Content revision data
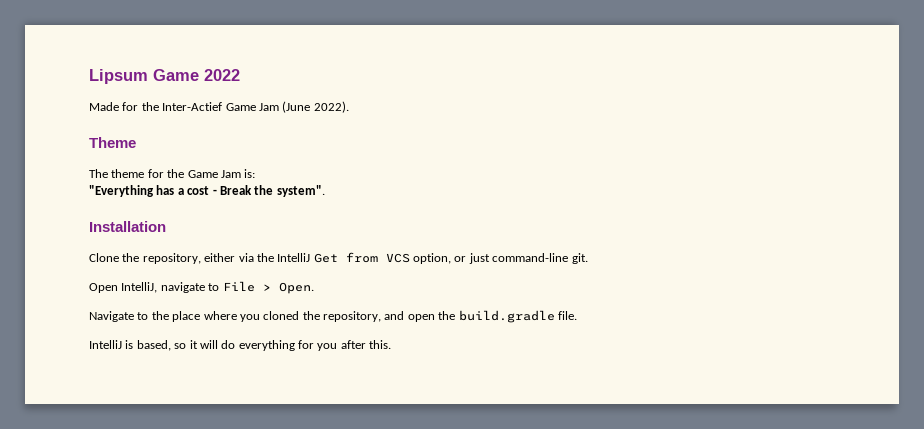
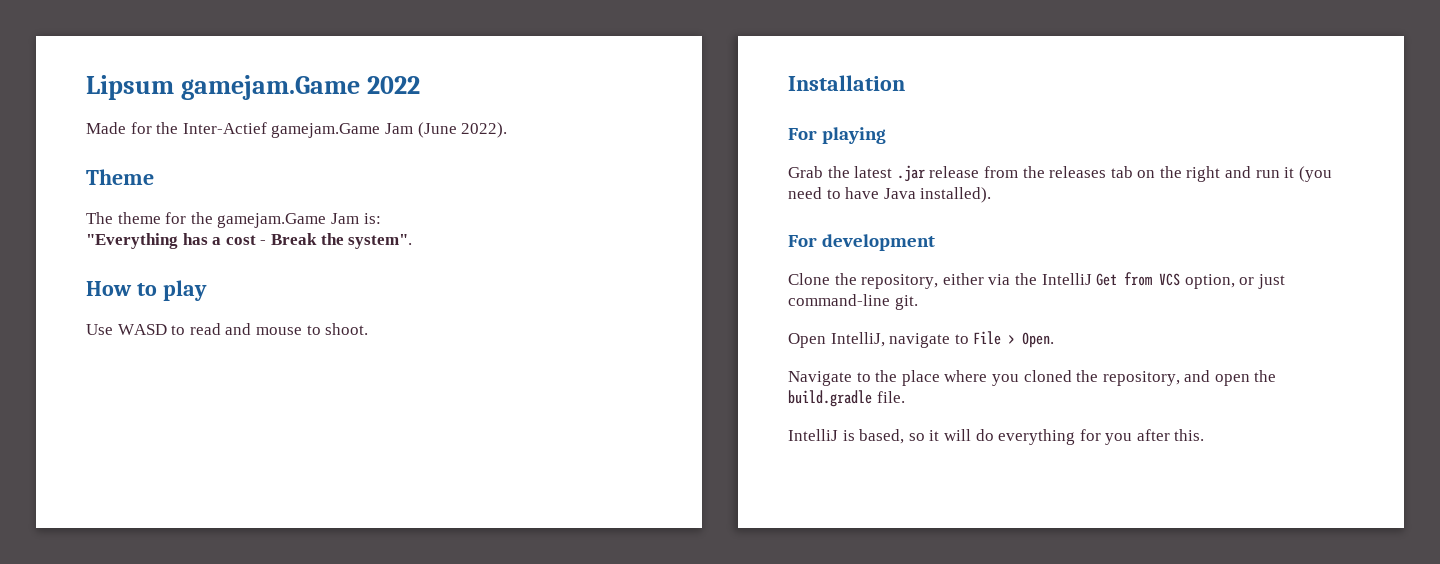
- Lipsum Game 2022
+ Lipsum gamejam.Game 2022
- Made for the Inter-Actief Game Jam (June 2022).
+ Made for the Inter-Actief gamejam.Game Jam (June 2022).
- The theme for the Game Jam is:
+ The theme for the gamejam.Game Jam is:
+ How to play
+ Use WASD to read and mouse to shoot.
  Installation
+ For playing
+ Grab the latest .jar release from the releases tab on the right and run it (you need to have Java installed).
+ For development

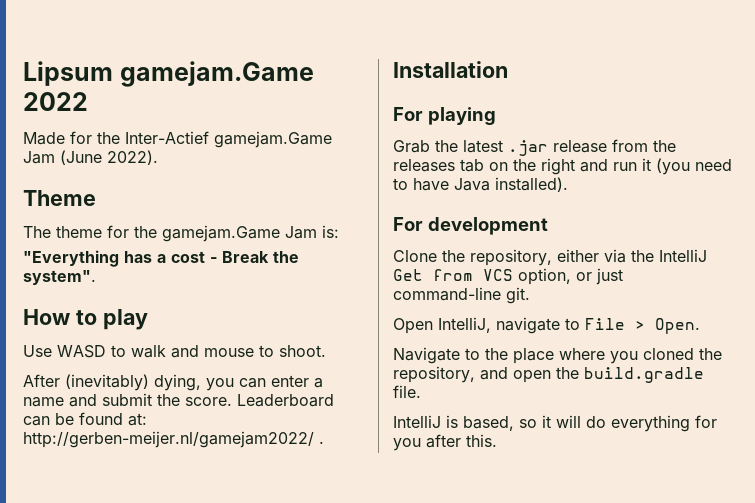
- Use WASD to read and mouse to shoot.
+ Use WASD to walk and mouse to shoot.
+ After (inevitably) dying, you can enter a name and submit the score. Leaderboard can be found at: http://gerben-meijer.nl/gamejam2022/ .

• [Activity] Output the entries above exactly. Do not include the pictures.

• [Written response]
- Lipsum Game 2022
+ Lipsum gamejam.Game 2022
- Made for the Inter-Actief Game Jam (June 2022).
+ Made for the Inter-Actief gamejam.Game Jam (June 2022).
- The theme for the Game Jam is:
+ The theme for the gamejam.Game Jam is:
+ How to play
+ Use WASD to read and mouse to shoot.
  Installation
+ For playing
+ Grab the latest .jar release from the releases tab on the right and run it (you need to have Java installed).
+ For development

- Use WASD to read and mouse to shoot.
+ Use WASD to walk and mouse to shoot.
+ After (inevitably) dying, you can enter a name and submit the score. Leaderboard can be found at: http://gerben-meijer.nl/gamejam2022/ .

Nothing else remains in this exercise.